Given Dyn’s global visibility into real-time internet conditions, we’re all too often reminded that between frequent and rising DDoS attacks to cloud service provider outages, the internet is a volatile place. We also know that even the best experience issues. Case in point, on Friday, August 5, 2016, the Dyn Internet Performance Management (IPM) platform detected an outage of the Google Compute Engine (GCE) starting at 3:54 AM ET and ending at 5:35 AM ET (we also show intermittent internet instability in the hours leading up to the event). This outage was confirmed by Google (screenshot below).

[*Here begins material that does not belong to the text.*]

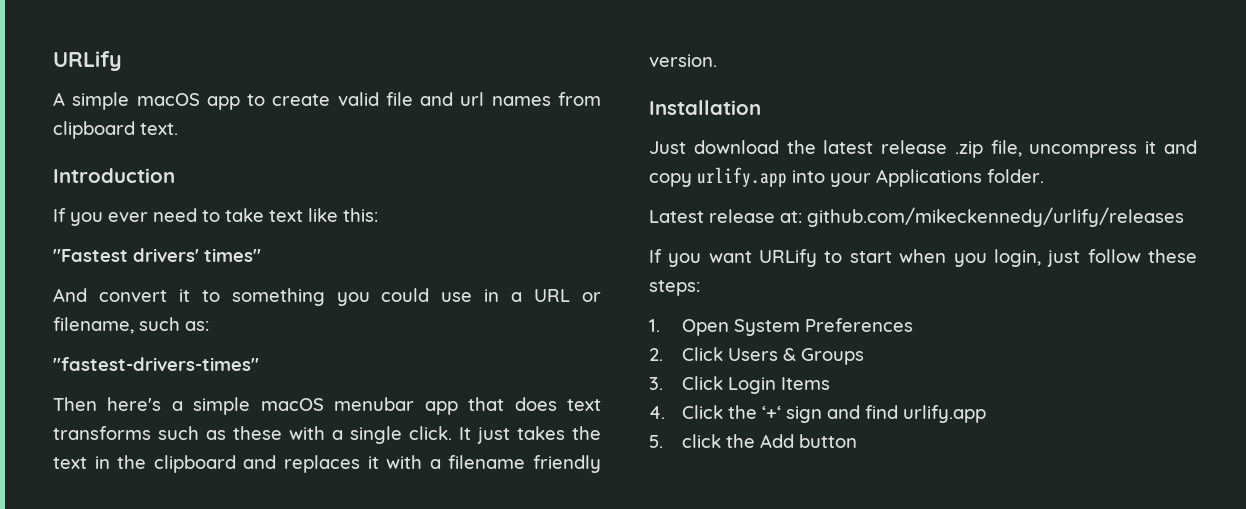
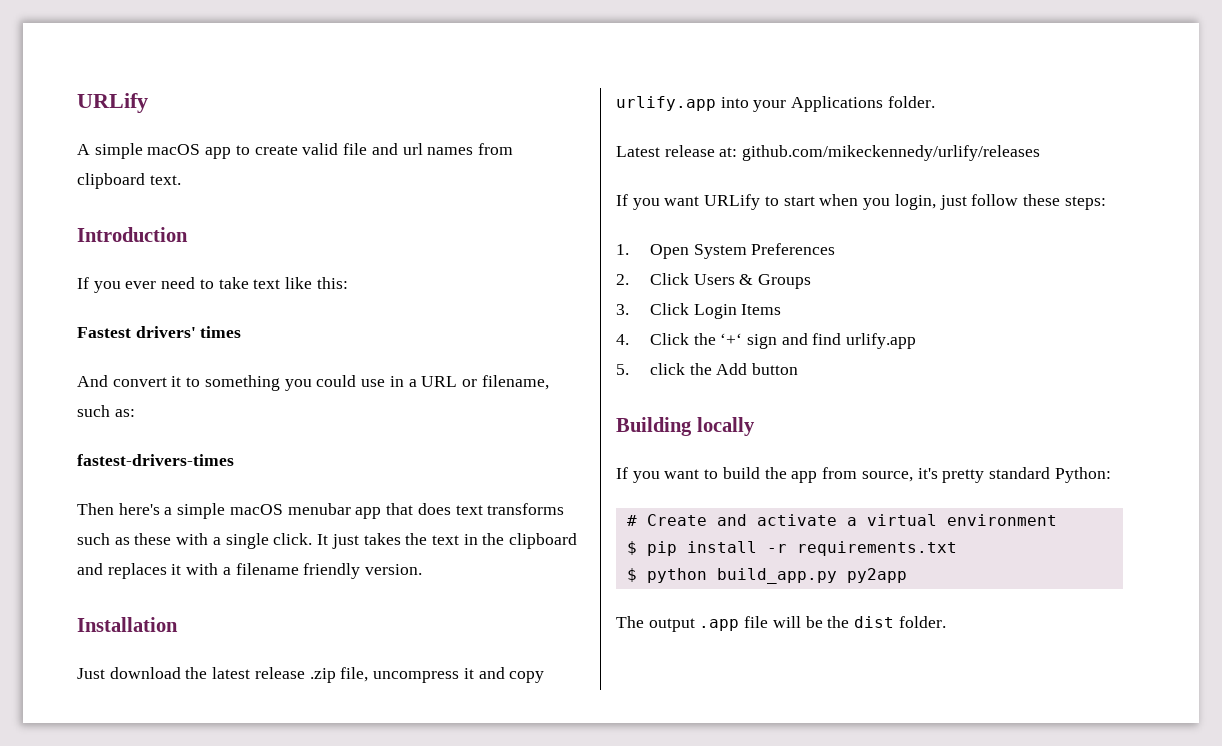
[53,248,261,262] "Fastest drivers' times" -> [77,326,242,338] Fastest drivers' times
[53,357,259,371] "fastest-drivers-times" -> [77,454,234,466] fastest-drivers-times
(858, 441) none -> [616,417,755,436] [616,467,1111,483] [626,514,1057,526] [626,541,957,556] [626,568,907,584] [616,616,946,632] // Building locally // If you want to build the app from source, it's pretty standard Python: // # Create and activate a virtual environment // $ pip install -r requirements.txt // $ python build_app.py py2app // The output .app file will be the dist folder.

Google Cloud Status Dashboard Confirms August 5th Outage
Google cloud status dashboard

If you were a user of the Dyn Internet Intelligence module, you would have seen the following dashboard alert via a NOC display that the GCE outage had occurred (see below). The red bar at the top of the dashboard shows availability during the outage, while the detail below shows 100% packet loss during the incident. In addition to information about the outage, Dyn users would have been aware of the incident nearly an hour before the first post on the Google Cloud Status Dashboard (note the timestamps of the actual incident are consistent with Dyn’s view using ET, but the Google Dashboard post occurs 50 minutes after the incident begins).

Dyn Internet Intelligence Dashboard
Dyn dashboard

In fact, Dyn saw similar behavior across all GCE POPs worldwide at the same time. We’ve included snapshots from the Dyn platform showing availability at four different GCE locations at this time. In other words, the incident was not isolated to a single POP.

Region data

This kind of information is probably self-evidently valuable for conducting root-cause analysis of application performance degradation resulting from this outage (as well as the support tickets piling up). But as we noted in a recent post, knowing about the outage is a step in the right direction, but “monitoring without the ability to take action is likely to cause some serious stress.” That’s because it doesn’t solve the problem of not being able to serve your customers.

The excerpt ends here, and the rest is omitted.